Ignacio Camacho-ABC

  • La Transición es un mito generacional sometido a la erosión del tiempo. Pero aún es un ejemplo de voluntad de encuentro

La Constitución del 78, inspirada en la Ley Federal de Bonn hasta casi la literalidad en algunos párrafos, consagró en un régimen monárquico los valores republicanos que la deriva de la propia República había arrastrado al fracaso. Ése fue el gran éxito de la refundación democrática liderada por el Rey Juan Carlos tras heredar los poderes absolutos de Franco. Un proceso que su hijo calificó el viernes de revolucionario aunque en realidad se trató casi de un milagro: la reconciliación de vencedores y vencidos de la guerra civil sellada en un acta de paz que devolvió al pueblo la soberanía y las libertades expropiadas durante casi cuarenta años. La integración en la UE y luego en la moneda única acabaron de consagrar la normalización española bajo el Derecho comunitario; una historia de éxito que la ausencia de pedagogía política y la endogamia de la clase dirigente han ido desgastando hasta generar una patente sensación de desencanto.

La Transición es un mito generacional sometido a la erosión implacable del tiempo. No fue tan serena como la evoca la nostalgia de quienes la vivieron ni estuvo exenta de enfrentamientos que en varias ocasiones críticas la pusieron en serio riesgo. Pero se hizo, y se hizo bien, y si perdura como ejemplo no es sólo por la benevolencia retrospectiva que siempre embellece los recuerdos sino porque existió y triunfó una voluntad colectiva de superar los desacuerdos. Un esfuerzo de concordia que se echa de menos ante la polarización cismática que comenzó en la etapa de Zapatero y ha alcanzado su cénit en el actual Gobierno hasta dividir a la sociedad en dos bandos sin espacio posible de encuentro. Felipe VI predica en el desierto cuando apela al regreso a los fundamentos políticos y sociales que hicieron de España un país moderno. Para los ciudadanos más jóvenes, preocupados por un horizonte vital incierto, ese discurso se ha quedado irremediablemente obsoleto.
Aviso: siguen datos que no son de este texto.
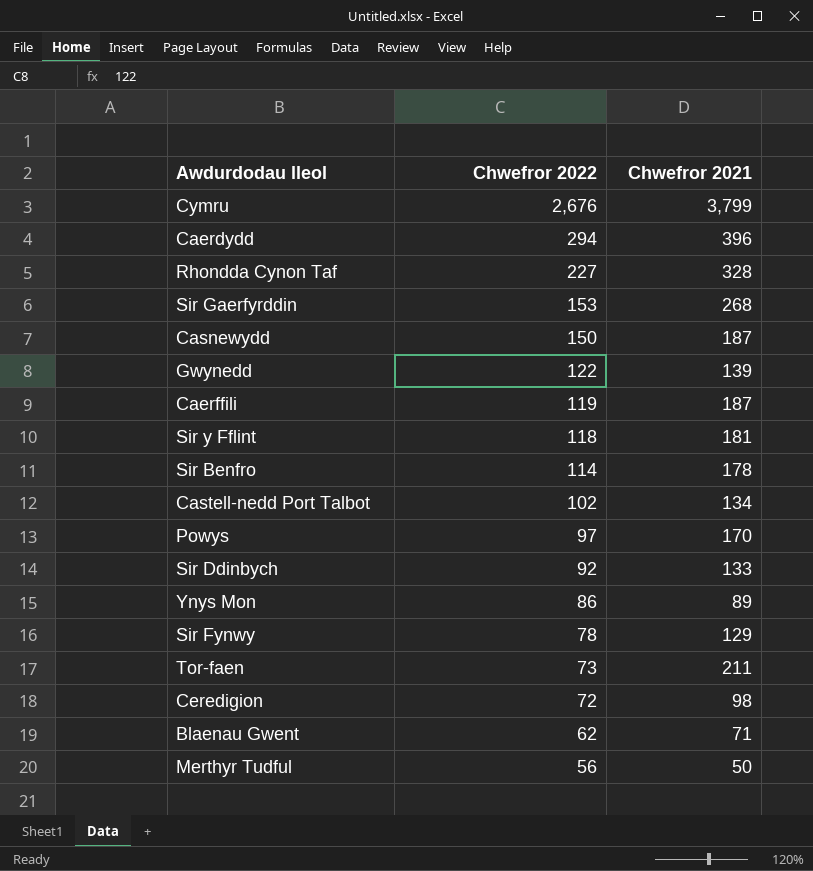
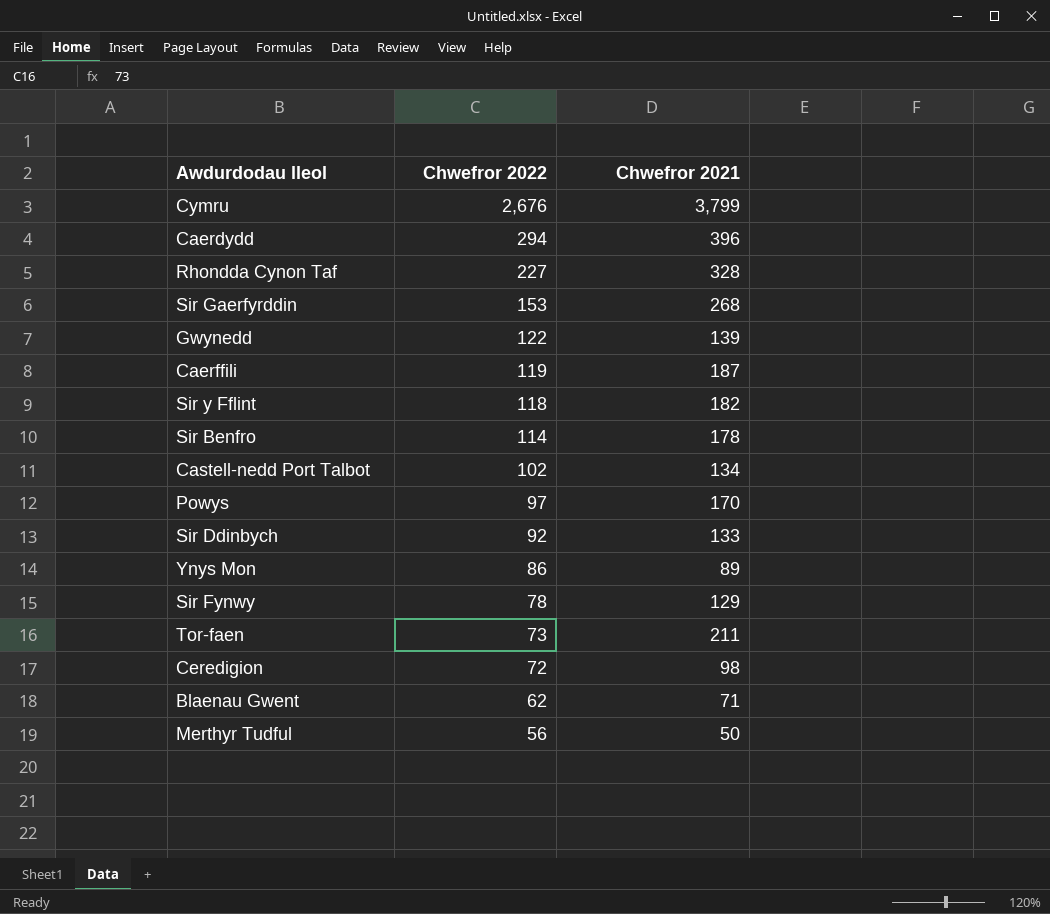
row Casnewydd: 150 | 187 -> none
Sir y Fflint | Chwefror 2021: 181 -> 182

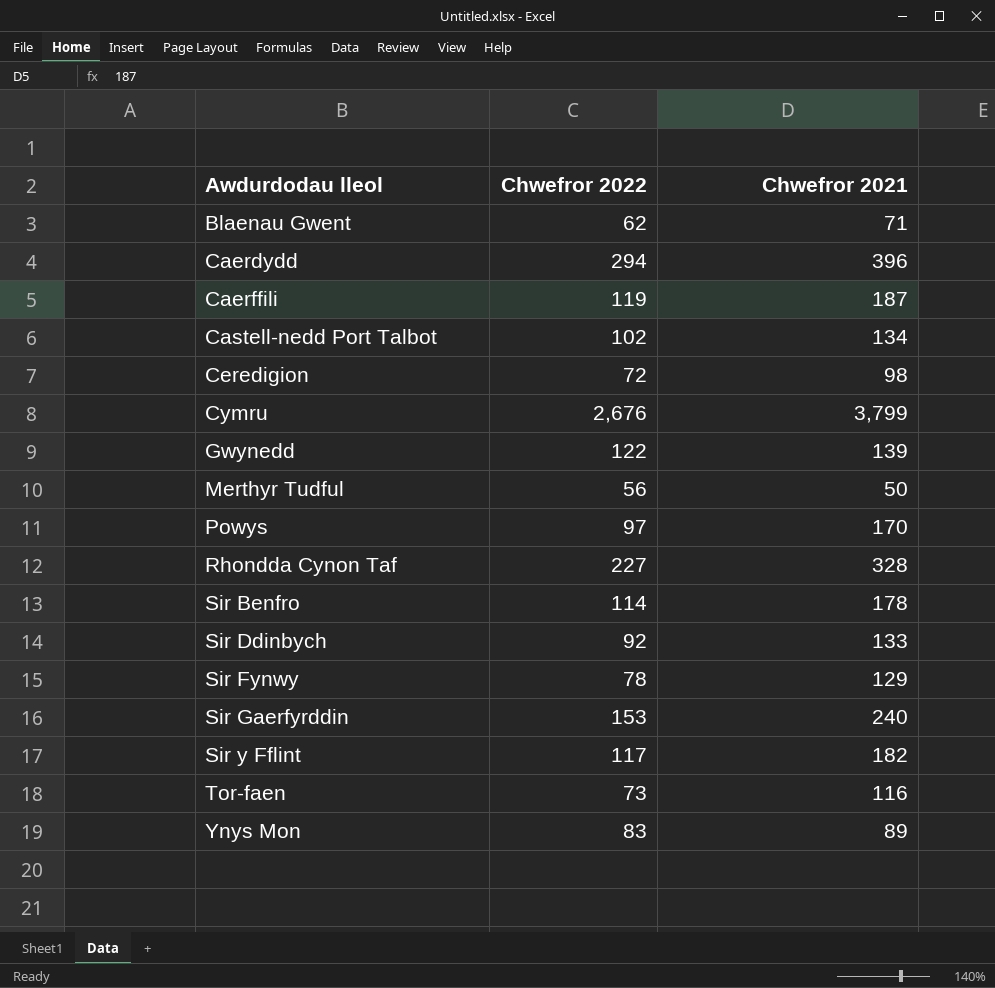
row order: Chwefror 2022 descending -> Awdurdodau lleol ascending
Sir Gaerfyrddin | Chwefror 2021: 268 -> 240
Sir y Fflint | Chwefror 2022: 118 -> 117
Tor-faen | Chwefror 2021: 211 -> 116
Ynys Mon | Chwefror 2022: 86 -> 83

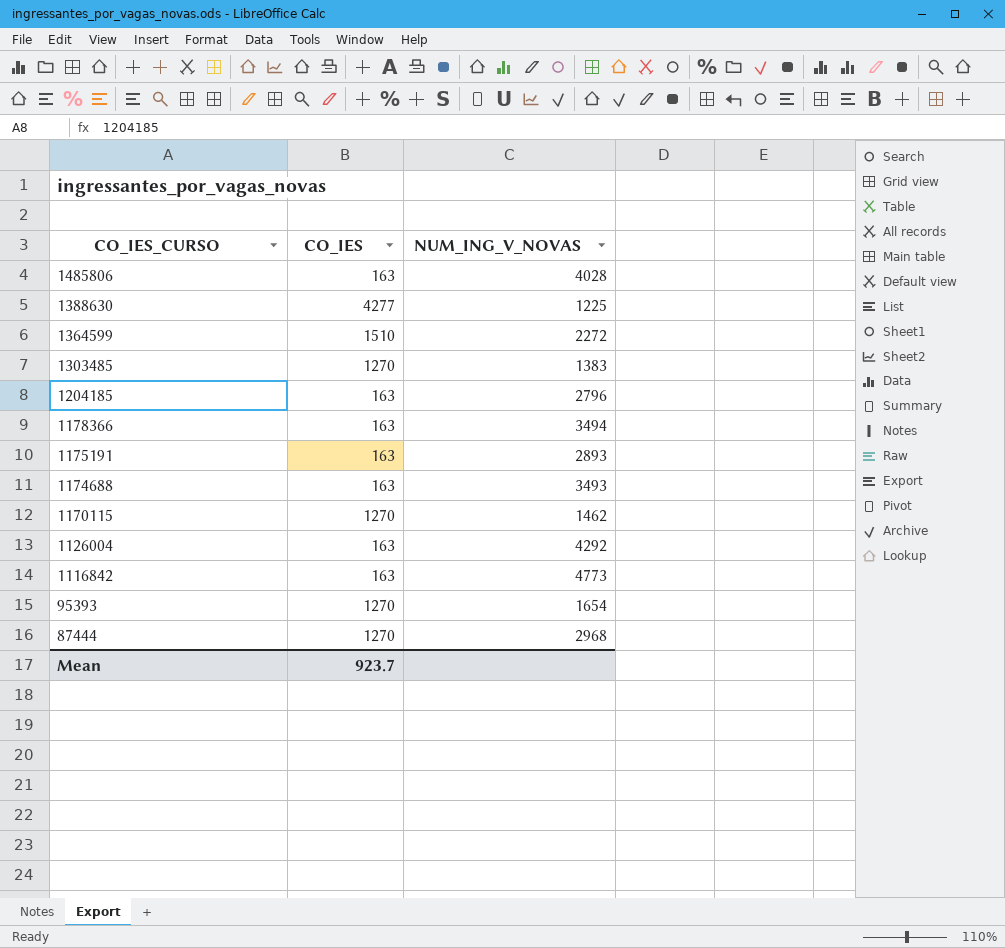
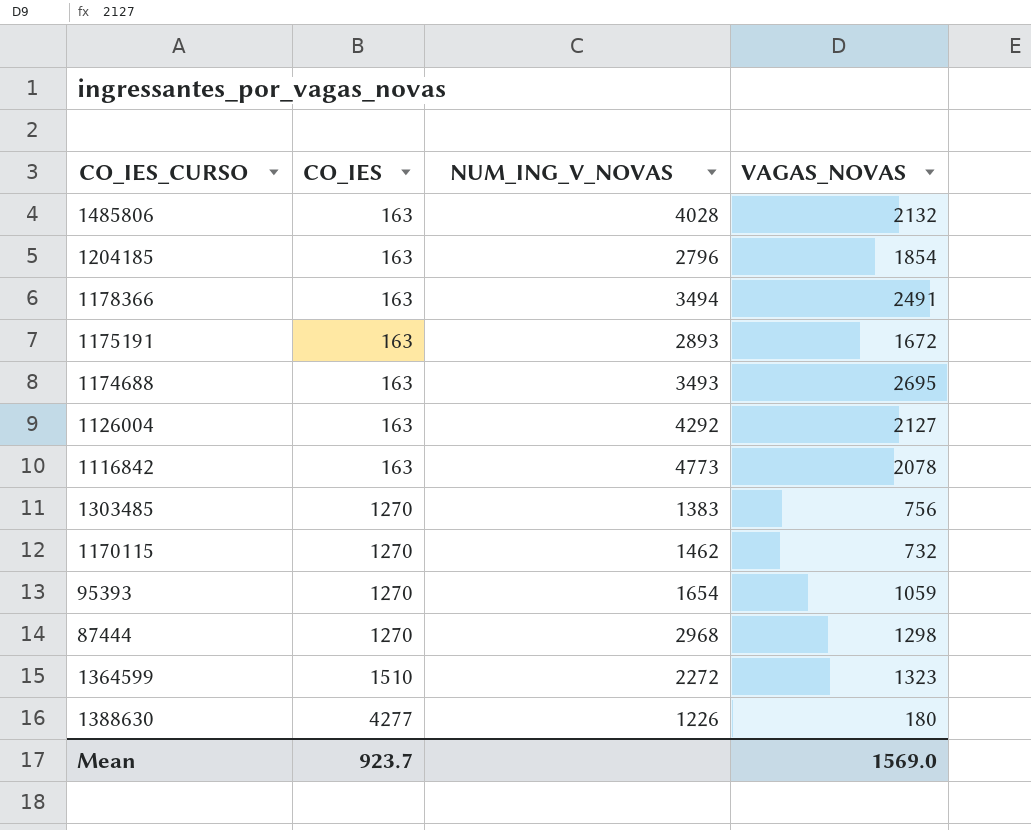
row order: CO_IES_CURSO descending -> CO_IES ascending
column VAGAS_NOVAS | position: none -> 4
1388630 | NUM_ING_V_NOVAS: 1225 -> 1226

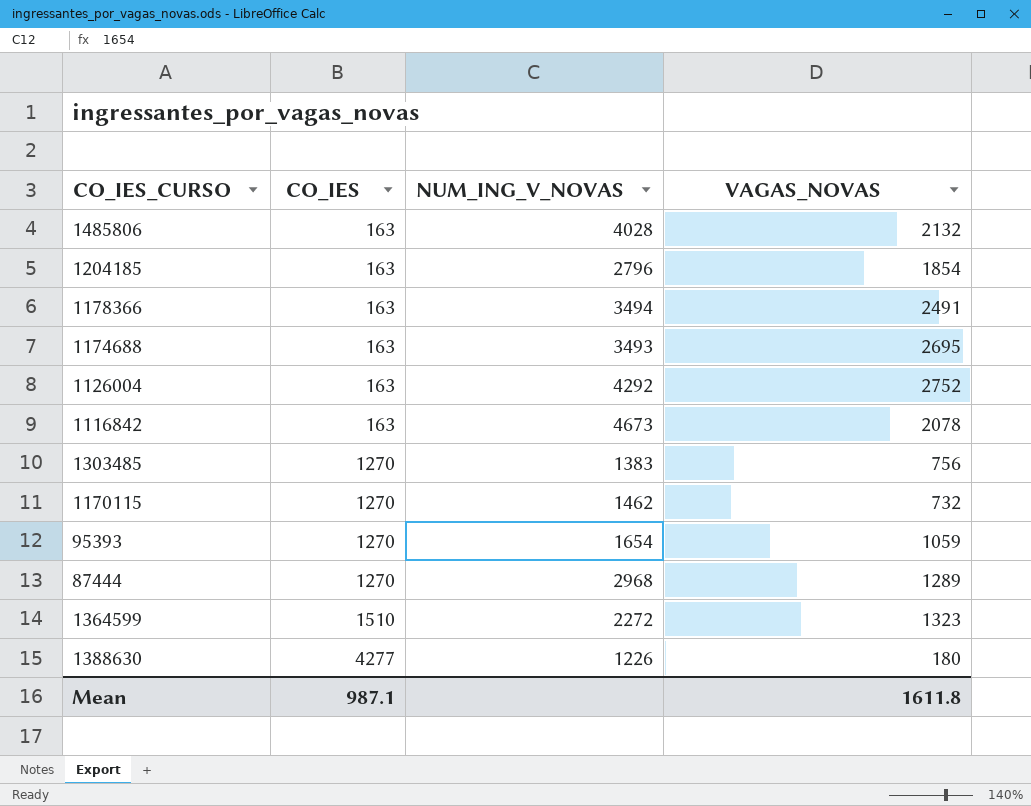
row 1175191: 163 | 2893 | 1672 -> none
1126004 | VAGAS_NOVAS: 2127 -> 2752
1116842 | NUM_ING_V_NOVAS: 4773 -> 4673
87444 | VAGAS_NOVAS: 1298 -> 1289
Mean | CO_IES: 923.7 -> 987.1
Mean | VAGAS_NOVAS: 1569.0 -> 1611.8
Si eso ocurre es por una desalentadora falta de respuesta institucional a los problemas surgidos en la última década y media. La precariedad laboral, la transformación digital, la diferencia entre salarios y pensiones o la dificultad de acceso a la vivienda han creado una peligrosa brecha de convivencia que sólo puede cerrarse mediante soluciones eficaces a necesidades concretas. Lo alarmante es la ajenidad, la ceguera voluntaria de una esfera pública ensimismada en cuitas internas, entregada a la agitación populista de instintos sectarios y al fomento irresponsable de las desavenencias. La atmósfera de desapego creciente barrunta sorpresas –no sólo electorales– susceptibles de afectar a las bases del sistema: se está fraguando una tormenta. Quizá sea menester resignarse a la caducidad inevitable de una época, pero al menos merecería la pena conservar sus mejores logros en la nueva. Si algo enseña la Historia es que el futuro nunca espera.